I am starting with this term first because it is sort of the base of who we are. This theory basically says that we have a specific temperament that we are born with and that guides us through our lives and is unchanging. It is not quite the same as personality, which can change throughout our life, but our personality can be and is most often influenced by our temperament. It is believed that our temperament can first be seen as infants and our personality and the way we react to our environment is then influenced by our temperament.
For Example you may notice that two kids that are both raised in a troubled home may both grow up to have very different personalities like one being calm and the other aggressive even though both of them may have seen aggressive behavior and violence
Since it is believed that our temperament doesn't change, then learning what it is, can help us with determining what changes or what specific behaviors we need to watch out for. For example if you are more reactive than others than you may find yourself in situations where you are more easily triggered by upsetting news and you react with with aggression. This may not be okay with your co-workers and may lead to conflict. But upon learning this, you can now take steps to be proactive in these situations like learning about anger management, conflict resolution, and avoiding triggers. Same process goes from someone who is too shy and is easily stompped on by others.
In order to learn more about this aspect of yourself you can take the myers briggs test.
The Id, Ego, and Superego
This is another psychological theory that states that there are 3 levels to our consciousness. By understanding each level we can learn what drives our thoughts, emotions, and behavior.
"According to Freud's structural theory of the mind, the id, the ego and the superego function in different levels of consciousness. There is a constant movement of memories and impulses from one level to another.
The id is the unconscious reservoir of drives, which are constantly active. Ruled by the pleasure principle, the id demands immediate satisfaction of its urges, regardless of undesirable effects.
The ego operates mainly in conscious and preconscious levels, although it also contains unconscious elements because both the ego and the superego evolved from the id. Ruled by the reality principle, the ego takes care of the id urges as soon as the adequate circumstance is found. Inappropriate desires are not satisfied but repressed.
Only partially conscious, the superego serves as a censor on the ego functions and comprises the individual's ideals derived from the values of his family and society, being the source of guilty feelings and fear of punishment."
This can help with determining why we are driven to engage in behaviors that we may or may not want to engage in. It can help us with determining why we are led to follow certain paths in our lives and whether those urges stem from ourselves or things that we have learned from others.
OURselvesI think it is important to first recognize what parts of ourselves are actually part of and not every OTHER person that has been influencing us since we were born. While there is nothing wrong with agreeing with society and wanting to live lives similar to our parents and friends, there will be something wrong at some point of our lives if this isn't what we wanted.
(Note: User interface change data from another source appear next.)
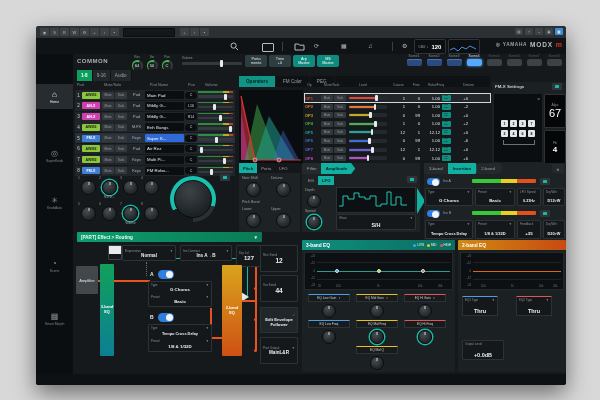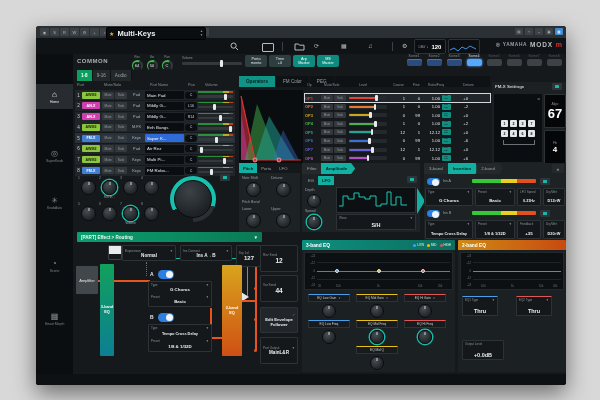--- a/index.html
+++ b/index.html
@@ -219,14 +219,6 @@
   </div>
 
   <div class="a titlebar"></div>
-  <div class="a plate">
-    <span class="star">★</span>
-    <span class="ptitle">Multi-Keys</span>
-    <span class="stepper">
-        <span>▲</span>
-        <span>▼</span>
-      </span>
-  </div>
   <svg class="a" style="left:194px;top:16px" width="9" height="9" viewBox="0 0 9 9">
     <circle cx="3.6" cy="3.6" r="2.6" fill="none" stroke="#b8bdc0" stroke-width="1"></circle>
     <line x1="5.6" y1="5.6" x2="8" y2="8" stroke="#b8bdc0" stroke-width="1"></line>

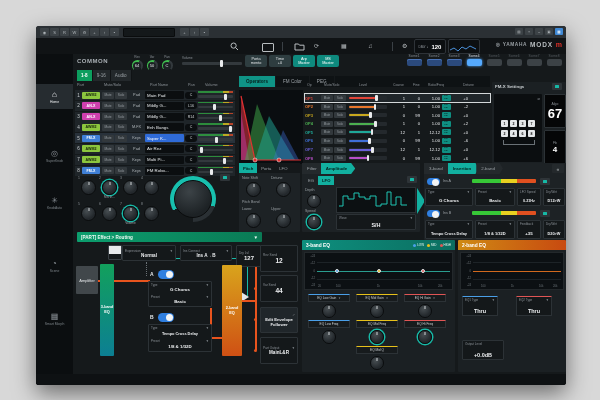--- a/index.html
+++ b/index.html
@@ -830,7 +830,7 @@
       </div>
       <div class="algobox" style="left:52px;top:12px;width:20px;height:32px">
         <span style="font-size:3.4px;color:#8a9096">Algo</span>
-        <span style="font-size:13px;font-weight:bold;color:#fff">67</span>
+        <span style="font-size:11px;font-weight:normal;color:#fff">67</span>
       </div>
       <div class="algobox" style="left:52px;top:48px;width:20px;height:32px">
         <span style="font-size:3.4px;color:#8a9096">Fb</span>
This is one of the hardest aspects of our own journeys of discovery because it is hard to seperate ourselves from others. It can feel lonely to think differently and to act differently than the status quo.
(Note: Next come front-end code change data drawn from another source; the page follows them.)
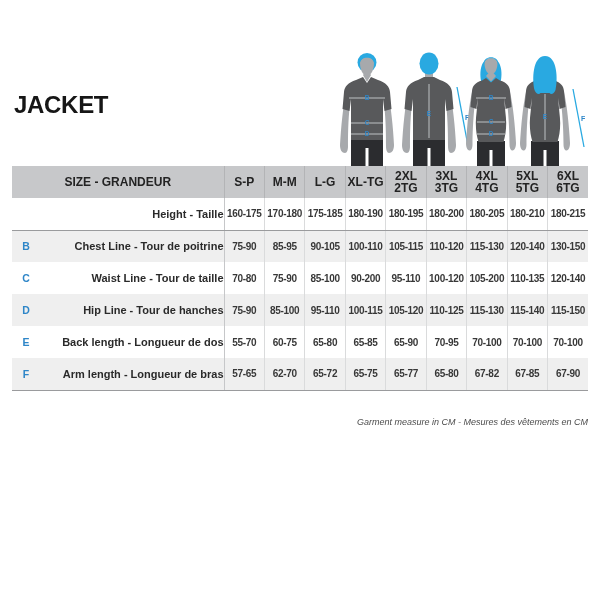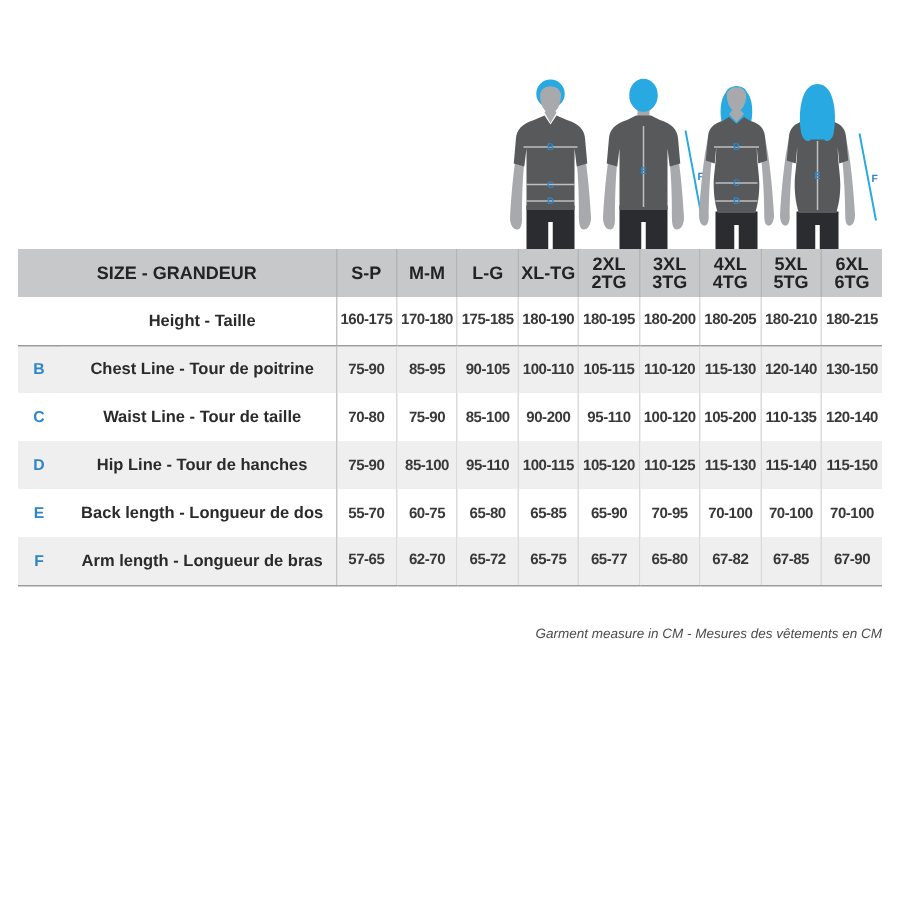--- a/index.html
+++ b/index.html
@@ -45,6 +45,7 @@
 <div class="page">
 
   <div class="title">
+    <div>JACKET</div>
   </div>
 
   <div class="figures">

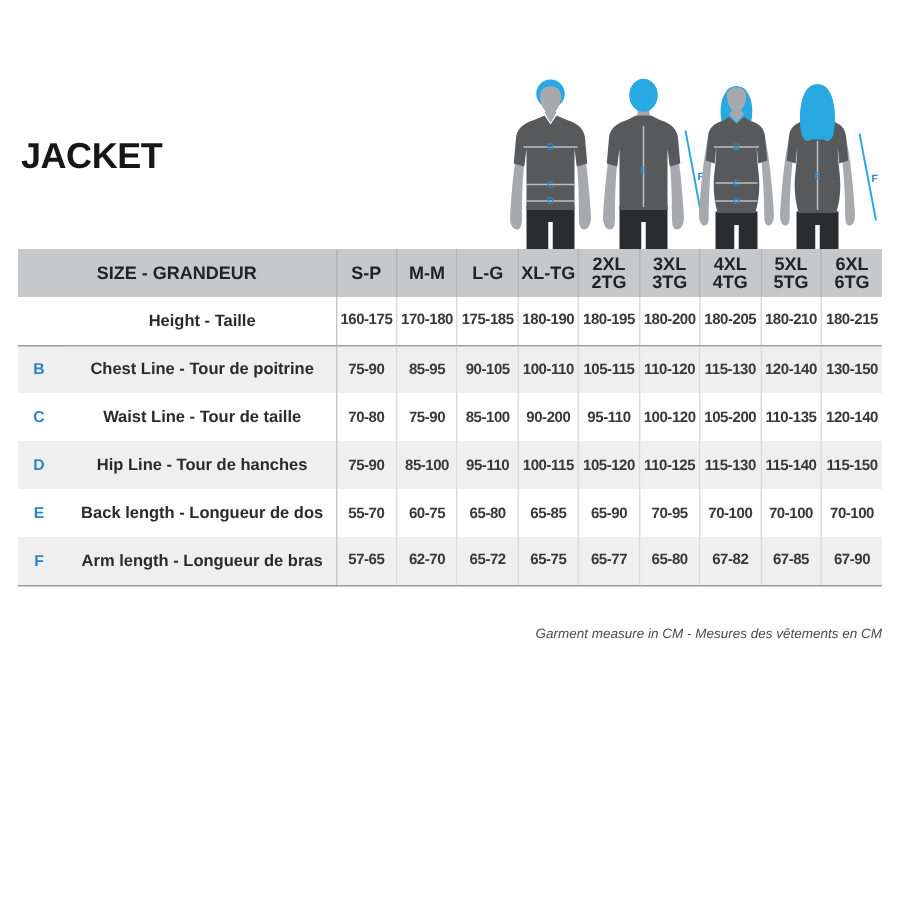--- a/index.html
+++ b/index.html
@@ -30,7 +30,7 @@
   tbody td { height:32px; vertical-align:middle; background:#fff; }
   tbody tr.shaded td { background:var(--row-shade-gray,#efefef); }
   td.letter { text-align:center; font-weight:bold; font-size:10.5px; color:var(--measure-letter-blue,#2e86c8); }
-  td.label  { font-weight:bold; font-size:11px; color:#2a2a2a; text-align:center; padding-left:6px;
+  td.label  { font-weight:bold; font-size:11px; color:#2a2a2a; text-align:right; padding-left:6px;
               border-right:1px solid #c6c7c9; white-space:nowrap; overflow:hidden; }
   td.val    { text-align:center; font-weight:bold; font-size:10px; letter-spacing:-0.3px; color:#383838;
               border-left:1px solid #dadbdc; white-space:nowrap; overflow:hidden; }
Values, Beliefs, and Attitudes
Values, beliefs, and attitudes are words that are sometimes used interchangeably but have very different meanings. Although, they are related, it is important to recognize the differences.
Our values are the things that we value in life. (read my article What Are Values? here.) They may be ideas, concepts, actions, principles, or behavior that we regard as better than others and everyone has different values. (Don't assume "good values" means the same to everyone).
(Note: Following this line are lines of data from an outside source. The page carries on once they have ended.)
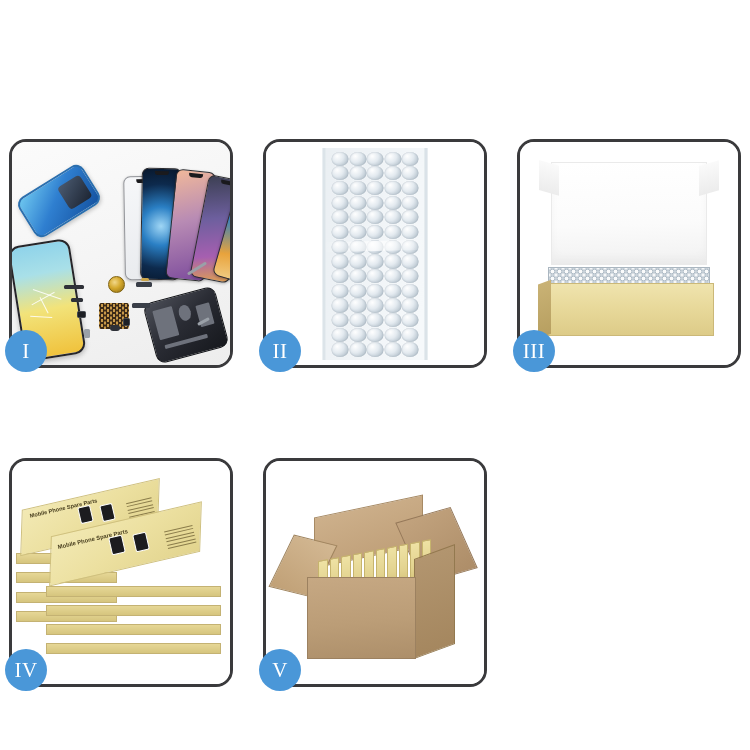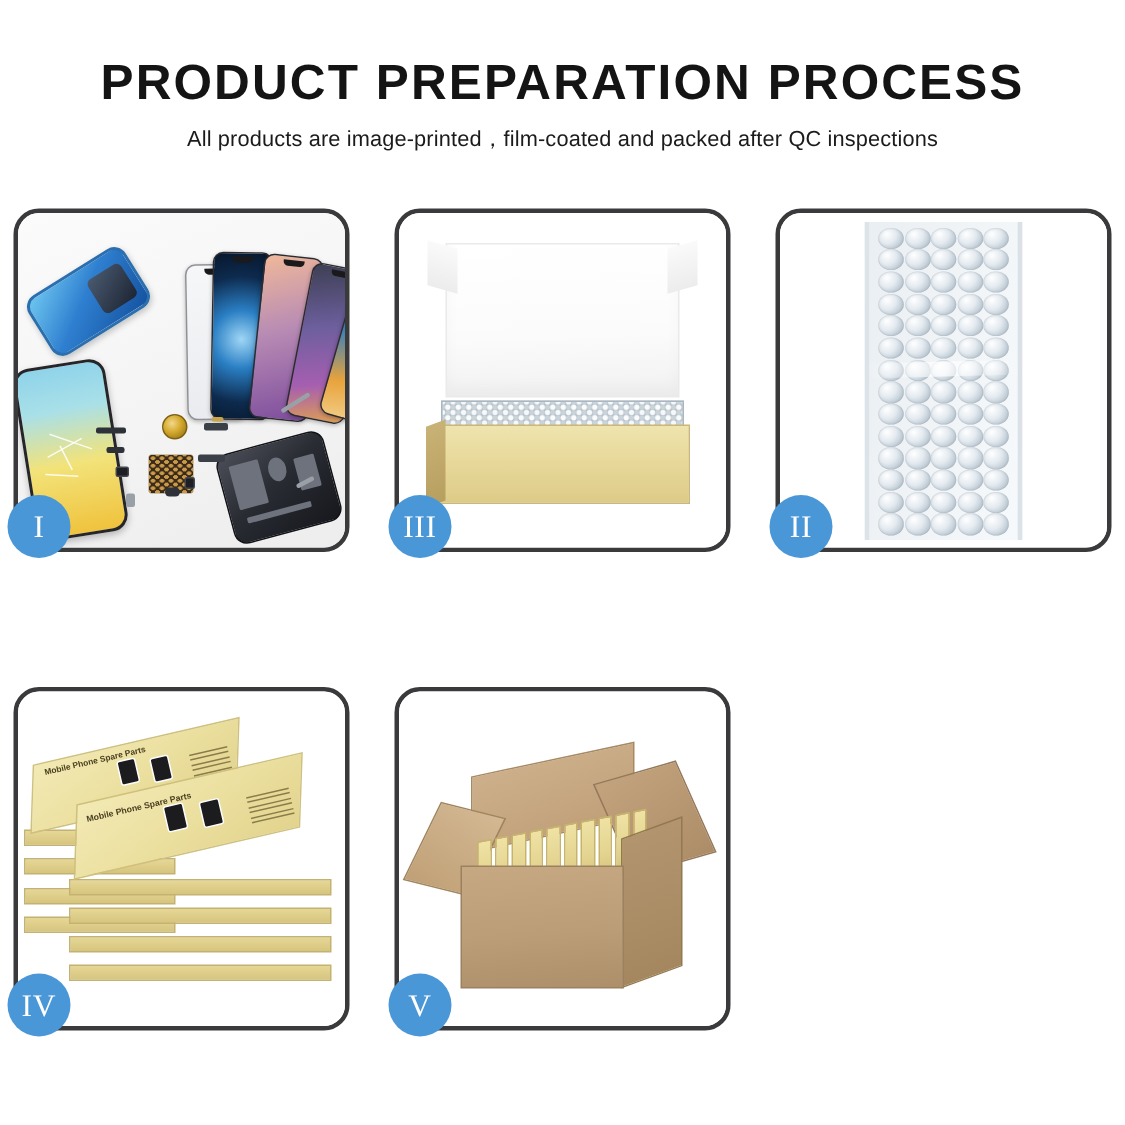--- a/index.html
+++ b/index.html
@@ -286,10 +286,6 @@
 
 <div class="page">
 
-  <div class="header">
-    <div class="title">PRODUCT PREPARATION PROCESS</div>
-    <div class="subtitle">All products are image-printed，film-coated and packed after QC inspections</div>
-  </div>
 
   <div class="grid">
 

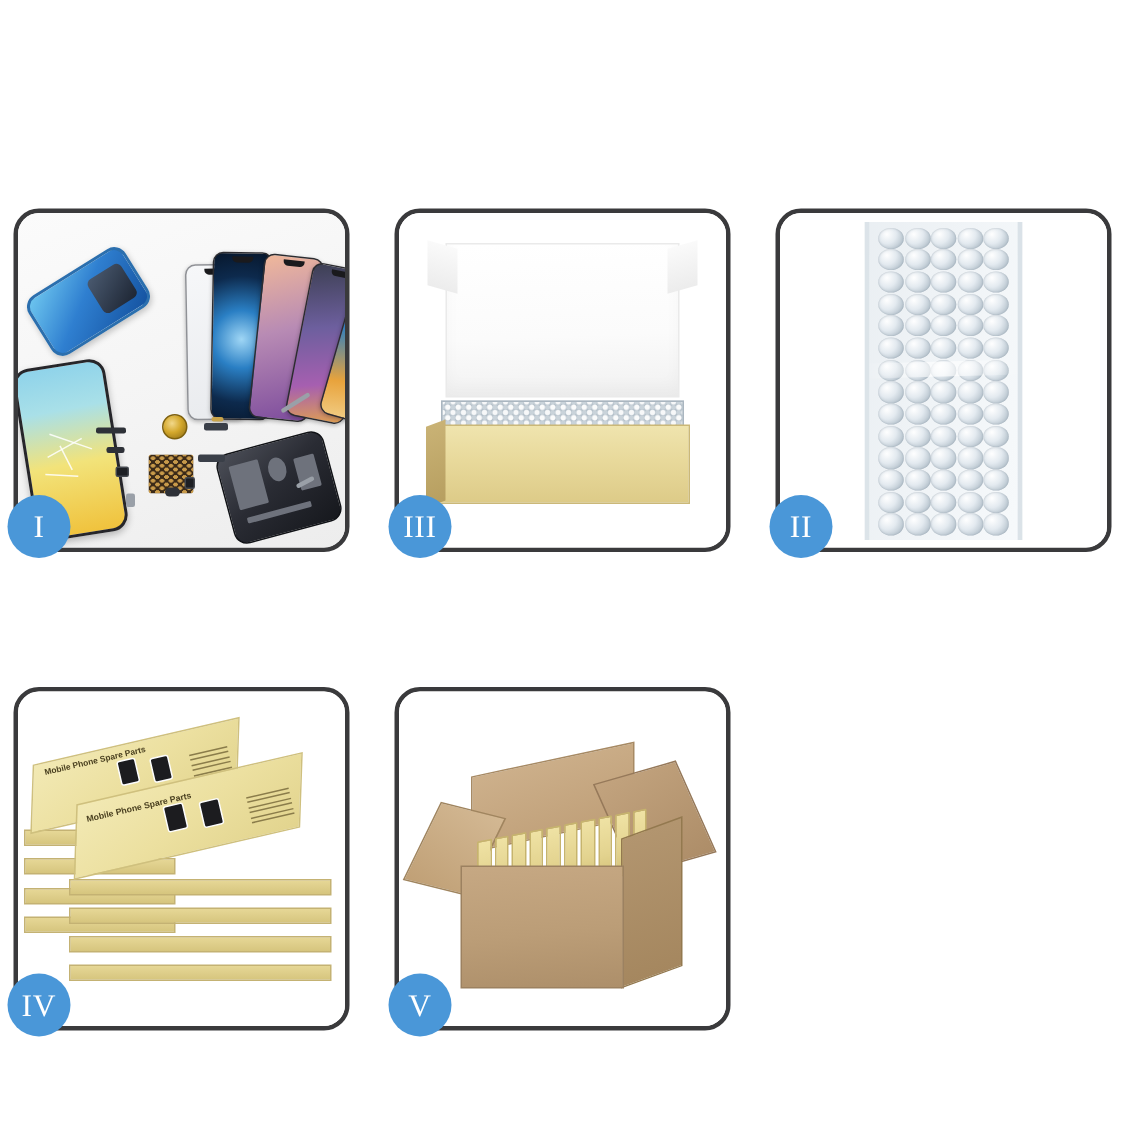--- a/index.html
+++ b/index.html
@@ -346,6 +346,88 @@
     </div>
 
     <div class="panel">
+      <div class="panel-inner p2">
+        <div class="wrapsheet">
+          <div class="bubbles">
+            <span class="bub"></span>
+              <span class="bub"></span>
+              <span class="bub"></span>
+              <span class="bub"></span>
+              <span class="bub"></span>
+            <span class="bub"></span>
+              <span class="bub"></span>
+              <span class="bub"></span>
+              <span class="bub"></span>
+              <span class="bub"></span>
+            <span class="bub"></span>
+              <span class="bub"></span>
+              <span class="bub"></span>
+              <span class="bub"></span>
+              <span class="bub"></span>
+            <span class="bub"></span>
+              <span class="bub"></span>
+              <span class="bub"></span>
+              <span class="bub"></span>
+              <span class="bub"></span>
+            <span class="bub"></span>
+              <span class="bub"></span>
+              <span class="bub"></span>
+              <span class="bub"></span>
+              <span class="bub"></span>
+            <span class="bub"></span>
+              <span class="bub"></span>
+              <span class="bub"></span>
+              <span class="bub"></span>
+              <span class="bub"></span>
+            <span class="bub"></span>
+              <span class="bub"></span>
+              <span class="bub"></span>
+              <span class="bub"></span>
+              <span class="bub"></span>
+            <span class="bub"></span>
+              <span class="bub"></span>
+              <span class="bub"></span>
+              <span class="bub"></span>
+              <span class="bub"></span>
+            <span class="bub"></span>
+              <span class="bub"></span>
+              <span class="bub"></span>
+              <span class="bub"></span>
+              <span class="bub"></span>
+            <span class="bub"></span>
+              <span class="bub"></span>
+              <span class="bub"></span>
+              <span class="bub"></span>
+              <span class="bub"></span>
+            <span class="bub"></span>
+              <span class="bub"></span>
+              <span class="bub"></span>
+              <span class="bub"></span>
+              <span class="bub"></span>
+            <span class="bub"></span>
+              <span class="bub"></span>
+              <span class="bub"></span>
+              <span class="bub"></span>
+              <span class="bub"></span>
+            <span class="bub"></span>
+              <span class="bub"></span>
+              <span class="bub"></span>
+              <span class="bub"></span>
+              <span class="bub"></span>
+            <span class="bub"></span>
+              <span class="bub"></span>
+              <span class="bub"></span>
+              <span class="bub"></span>
+              <span class="bub"></span>
+          </div>
+          <div class="wrapsheen"></div>
+        </div>
+        <div class="sr">Product wrapped in bubble wrap film</div>
+      </div>
+      <div class="badge">II</div>
+    </div>
+
+    <div class="panel">
       <div class="panel-inner p3">
         <div class="lid"></div>
         <div class="bubbleinsert"></div>
@@ -356,88 +438,6 @@
     </div>
 
     <div class="panel">
-      <div class="panel-inner p2">
-        <div class="wrapsheet">
-          <div class="bubbles">
-            <span class="bub"></span>
-              <span class="bub"></span>
-              <span class="bub"></span>
-              <span class="bub"></span>
-              <span class="bub"></span>
-            <span class="bub"></span>
-              <span class="bub"></span>
-              <span class="bub"></span>
-              <span class="bub"></span>
-              <span class="bub"></span>
-            <span class="bub"></span>
-              <span class="bub"></span>
-              <span class="bub"></span>
-              <span class="bub"></span>
-              <span class="bub"></span>
-            <span class="bub"></span>
-              <span class="bub"></span>
-              <span class="bub"></span>
-              <span class="bub"></span>
-              <span class="bub"></span>
-            <span class="bub"></span>
-              <span class="bub"></span>
-              <span class="bub"></span>
-              <span class="bub"></span>
-              <span class="bub"></span>
-            <span class="bub"></span>
-              <span class="bub"></span>
-              <span class="bub"></span>
-              <span class="bub"></span>
-              <span class="bub"></span>
-            <span class="bub"></span>
-              <span class="bub"></span>
-              <span class="bub"></span>
-              <span class="bub"></span>
-              <span class="bub"></span>
-            <span class="bub"></span>
-              <span class="bub"></span>
-              <span class="bub"></span>
-              <span class="bub"></span>
-              <span class="bub"></span>
-            <span class="bub"></span>
-              <span class="bub"></span>
-              <span class="bub"></span>
-              <span class="bub"></span>
-              <span class="bub"></span>
-            <span class="bub"></span>
-              <span class="bub"></span>
-              <span class="bub"></span>
-              <span class="bub"></span>
-              <span class="bub"></span>
-            <span class="bub"></span>
-              <span class="bub"></span>
-              <span class="bub"></span>
-              <span class="bub"></span>
-              <span class="bub"></span>
-            <span class="bub"></span>
-              <span class="bub"></span>
-              <span class="bub"></span>
-              <span class="bub"></span>
-              <span class="bub"></span>
-            <span class="bub"></span>
-              <span class="bub"></span>
-              <span class="bub"></span>
-              <span class="bub"></span>
-              <span class="bub"></span>
-            <span class="bub"></span>
-              <span class="bub"></span>
-              <span class="bub"></span>
-              <span class="bub"></span>
-              <span class="bub"></span>
-          </div>
-          <div class="wrapsheen"></div>
-        </div>
-        <div class="sr">Product wrapped in bubble wrap film</div>
-      </div>
-      <div class="badge">II</div>
-    </div>
-
-    <div class="panel">
       <div class="panel-inner p4">
         <div class="stack">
Values are different from our beliefs in the sense that they are not abstract concepts but rather our individual experience with the concepts and what we believe to be true or false about them. Two people can value peace, but their belief about what peace is can be totally different.
Attitudes are the response to our believes about certain concepts. They tend to be how we react and respond towards certain ideas.
So in a way ... Our values are the terms we like for example LOVE and TRUST, our beliefs are how we determine what those terms means and should be acted upon. Our attitudes are how we relate to those terms.
For example if we value Fidelity. That means that we will choose fidelity over infidelity in our lives. Our belief system may be that fidelity means to not cheat nor have any type of romantic physical or non physical relationships outside of our marriage. To some people fidelity just means no physical relationships. And valuing fidelity in our lives doesn't mean that we will never encounter infidelity in our lives or in the people around us and our attitudes will determine how we relate to people that act against our belief system so you may unfriend someone that you know is cheating on their spouse. You might do this even though that person is your friend because you value fidelity over friendship. But if lets say you value Forgiveness above fidelity, then you may give that friend a pass .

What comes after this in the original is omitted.